Comme chaque année à cette période de l’année, le Fonds monétaire international (FMI) vient de publier deux rapports présentant de manière presque exhaustive la situation économique et financière mondiale.

Sans réelle surprise, le rapport général du FMI pointe d’abord le fait que la croissance mondiale est moins synchronisée et, surtout, qu’elle plafonne depuis le début de l’année. Le FMI l’avoue par ailleurs, la probabilité d’avoir une bonne surprise en matière de croissance s’est réduite. En conséquence, l’institution internationale a abaissé sa prévision de croissance pour l’économie mondiale.

Le rapport qui est consacré à la stabilité financière regorge également d’informations intéressantes. Dix ans après la crise, et alors que tout le monde parle du risque de la voir se répéter, il permet d’objectiver le débat, plutôt que de parler dans le vide. Même s’il est difficile de cibler quel élément provoquera la prochaine crise économique et/ou financière, une lecture en détail permet au moins d’identifier les poches de risque, ce qui n’est déjà pas mal.

Une crise financière naît de la conjonction de trois ingrédients : un ralentissement économique, des taux d’intérêt élevés et en hausse, et une dette élevée. Que dit le rapport à propos de ce dernier sujet ? Que l’endettement s’élève à 250 % du PIB mondial, soit en hausse de 40 points depuis 2008. Il s’agit bien ici de l’endettement total, rassemblant les Etats, les ménages et les entreprises. Pour donner un ordre de grandeur dans une métrique différente, l’endettement total des différents secteurs atteint 126.000 milliards de dollars dans les économies développées et 41.000 milliards de dollars dans les économies émergentes. Il est donc exact de dire non seulement que la dette mondiale ne cesse d’augmenter mais aussi que le levier financier (dette/activité) de l’économie mondiale augmente.

Mais des disparités apparaissent. Au niveau des Etats, dette et ratio d’endettement augmentent. La lutte contre la crise de 2008-2009 s’est opérée au prix d’un creusement des déficits budgétaires dans les pays européens. Aux Etats-Unis, après un assainissement assez strict des finances publiques sous la présidence d’Obama, le déficit public est également reparti à la hausse.

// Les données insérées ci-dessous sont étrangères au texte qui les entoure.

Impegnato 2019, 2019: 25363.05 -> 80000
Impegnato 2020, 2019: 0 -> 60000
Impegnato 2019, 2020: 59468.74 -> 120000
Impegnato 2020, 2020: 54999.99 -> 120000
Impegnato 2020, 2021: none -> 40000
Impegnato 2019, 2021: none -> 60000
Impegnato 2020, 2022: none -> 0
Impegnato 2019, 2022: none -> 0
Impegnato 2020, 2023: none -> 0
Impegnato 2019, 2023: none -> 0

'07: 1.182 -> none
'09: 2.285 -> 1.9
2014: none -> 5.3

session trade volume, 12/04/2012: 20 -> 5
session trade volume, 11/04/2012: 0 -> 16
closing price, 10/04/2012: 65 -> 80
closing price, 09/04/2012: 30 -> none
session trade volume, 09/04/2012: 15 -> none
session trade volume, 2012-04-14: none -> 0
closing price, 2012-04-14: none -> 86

La taille de la dette pose également la question de la facture que les débiteurs laissent… à leur descendance. Au-delà du risque financier, est-ce politiquement et moralement tenable?

Au niveau des ménages, le constat est un peu différent : leur situation financière a plutôt tendance à s’améliorer, ce qui est un gage de stabilité. Aux Etats-Unis par exemple, le taux d’endettement des ménages a clairement diminué. Il était de plus de 97 % du PIB au moment de la crise mais est revenu à moins de 79 %. Il faut y ajouter que quel que soit le type de crédit, on n’observe pas à ce jour une progression des taux de défaut sur les crédits en cours. Or, durant la crise de 2008, c’était un indicateur annonciateur du drame qui allait se jouer. Dans la zone euro, ce désendettement est certes moins prononcé, mais on est quand même passé de près de 60 % du PIB durant la crise à un peu plus de 57 %. C’est une bonne nouvelle, d’autant plus que dans les pays émergents, le taux d’endettement des ménages reste faible. On soulignera néanmoins, et c’est très important, la forte progression du ratio d’endettement des ménages chinois. Il est en effet passé d’à peine 20 % en 2009 à plus de 48 % en 2017 alors même que, selon le FMI, le taux de défaut est plutôt à la hausse dans les pays émergents.

Au niveau des entreprises, la situation des Etats-Unis mérite aussi de l’attention. En effet, le taux d’endettement de leurs entreprises est revenu au niveau de 2007-2008 qui représentait déjà un record. Il est donc difficile d’imaginer que la progression puisse se poursuivre au même rythme dans les mois à venir, d’autant que la remontée des taux insufflée par la Fed augmentera le service de cette dette.

En conclusion, il faut donc retenir que, globalement, la situation financière des ménages s’est améliorée, alors que les taux de défaut sur les crédits ne montrent pas, dans les économies développées, de dégradation financière particulière. Mais des poches de risque sont bel et bien présentes : les entreprises américaines d’abord, mais aussi les pays émergents en raison d’une hausse des taux de défaut, et les ménages chinois en raison de la forte progression de leur endettement.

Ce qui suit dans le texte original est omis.